_Task prompt_
Please restate word for word the lines of the entries below from the one with "background: #be185d ->" to the one with "text: 5-1/2 ->", inclusive, and leave out every picture.

_Supplied entries_
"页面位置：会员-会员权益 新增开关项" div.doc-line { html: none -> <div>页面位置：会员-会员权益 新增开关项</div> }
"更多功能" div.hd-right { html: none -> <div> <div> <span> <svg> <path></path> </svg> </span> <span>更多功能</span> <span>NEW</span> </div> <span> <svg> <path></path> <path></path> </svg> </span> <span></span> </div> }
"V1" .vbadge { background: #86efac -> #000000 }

---

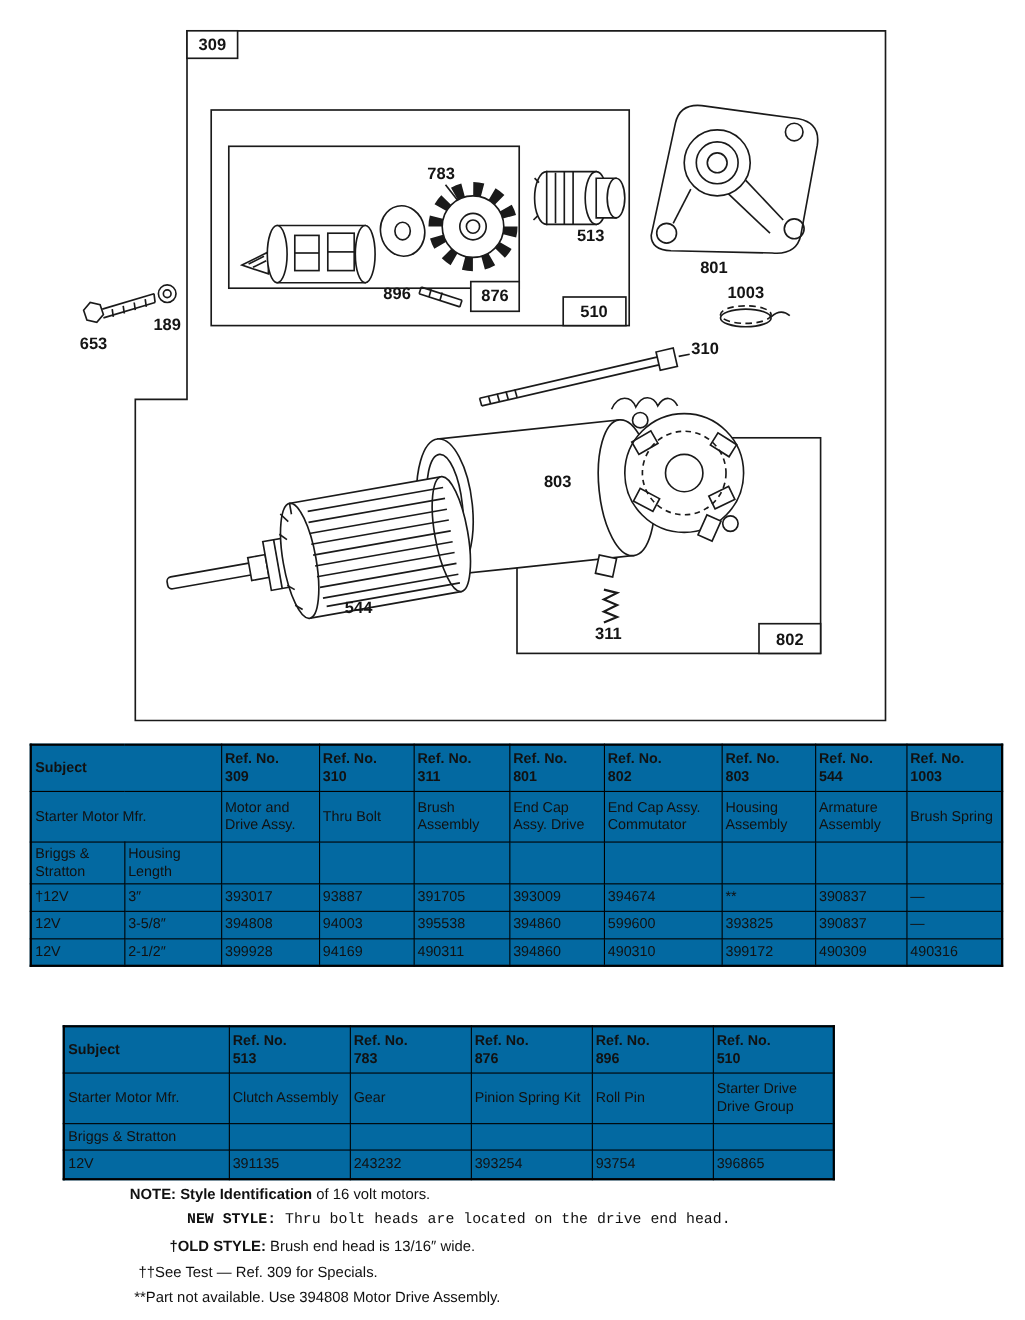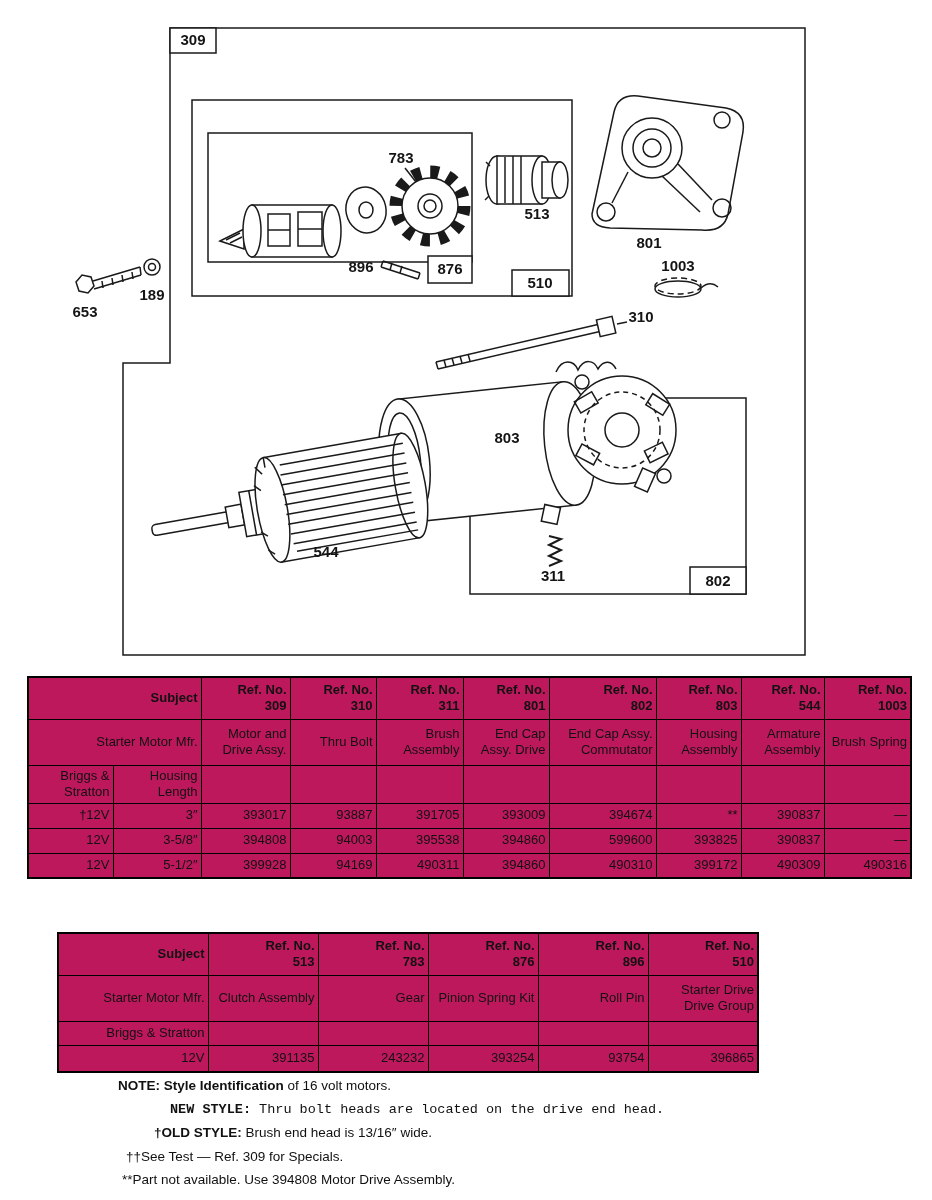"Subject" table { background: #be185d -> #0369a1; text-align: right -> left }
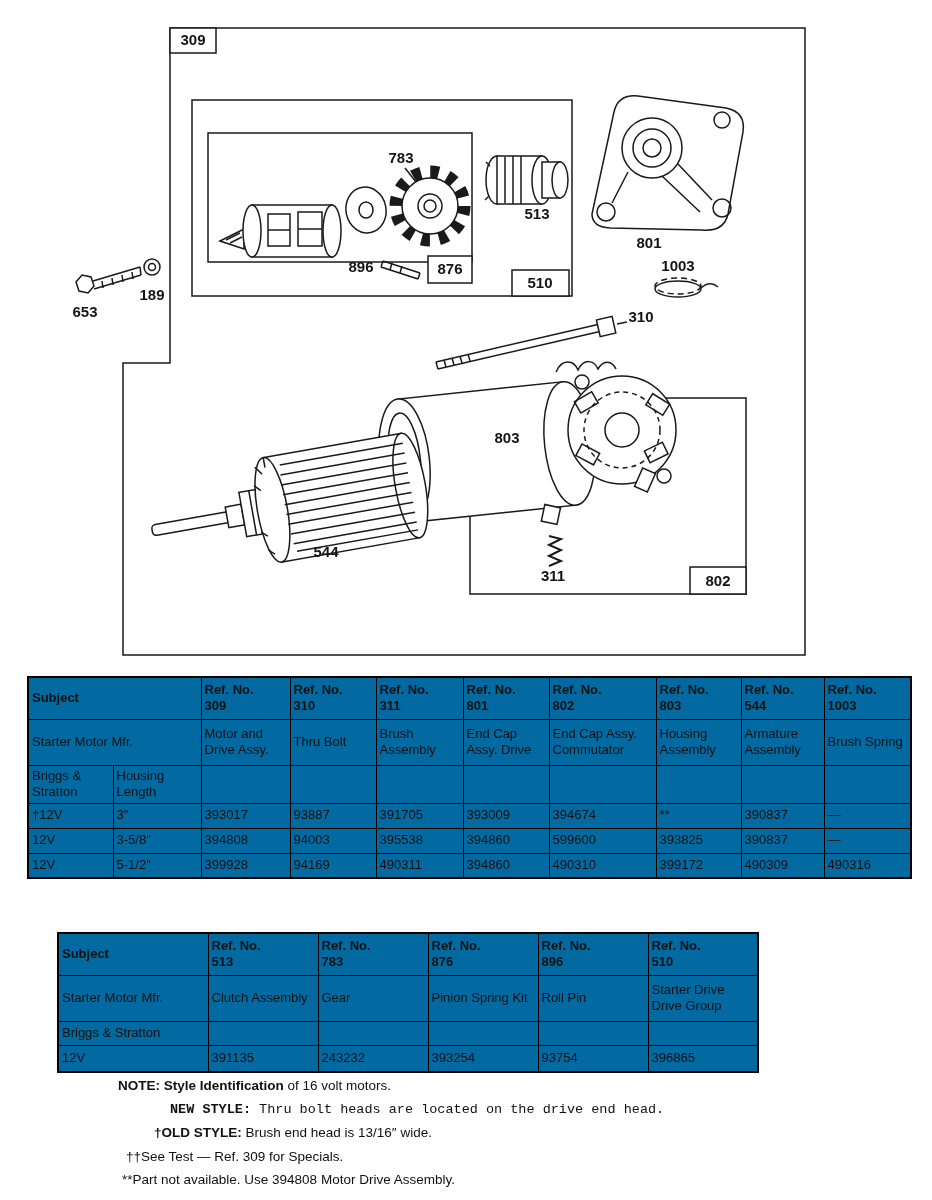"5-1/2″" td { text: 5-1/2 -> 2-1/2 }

_Response to this exercise_
"Subject" table { background: #be185d -> #0369a1; text-align: right -> left }
"5-1/2″" td { text: 5-1/2 -> 2-1/2 }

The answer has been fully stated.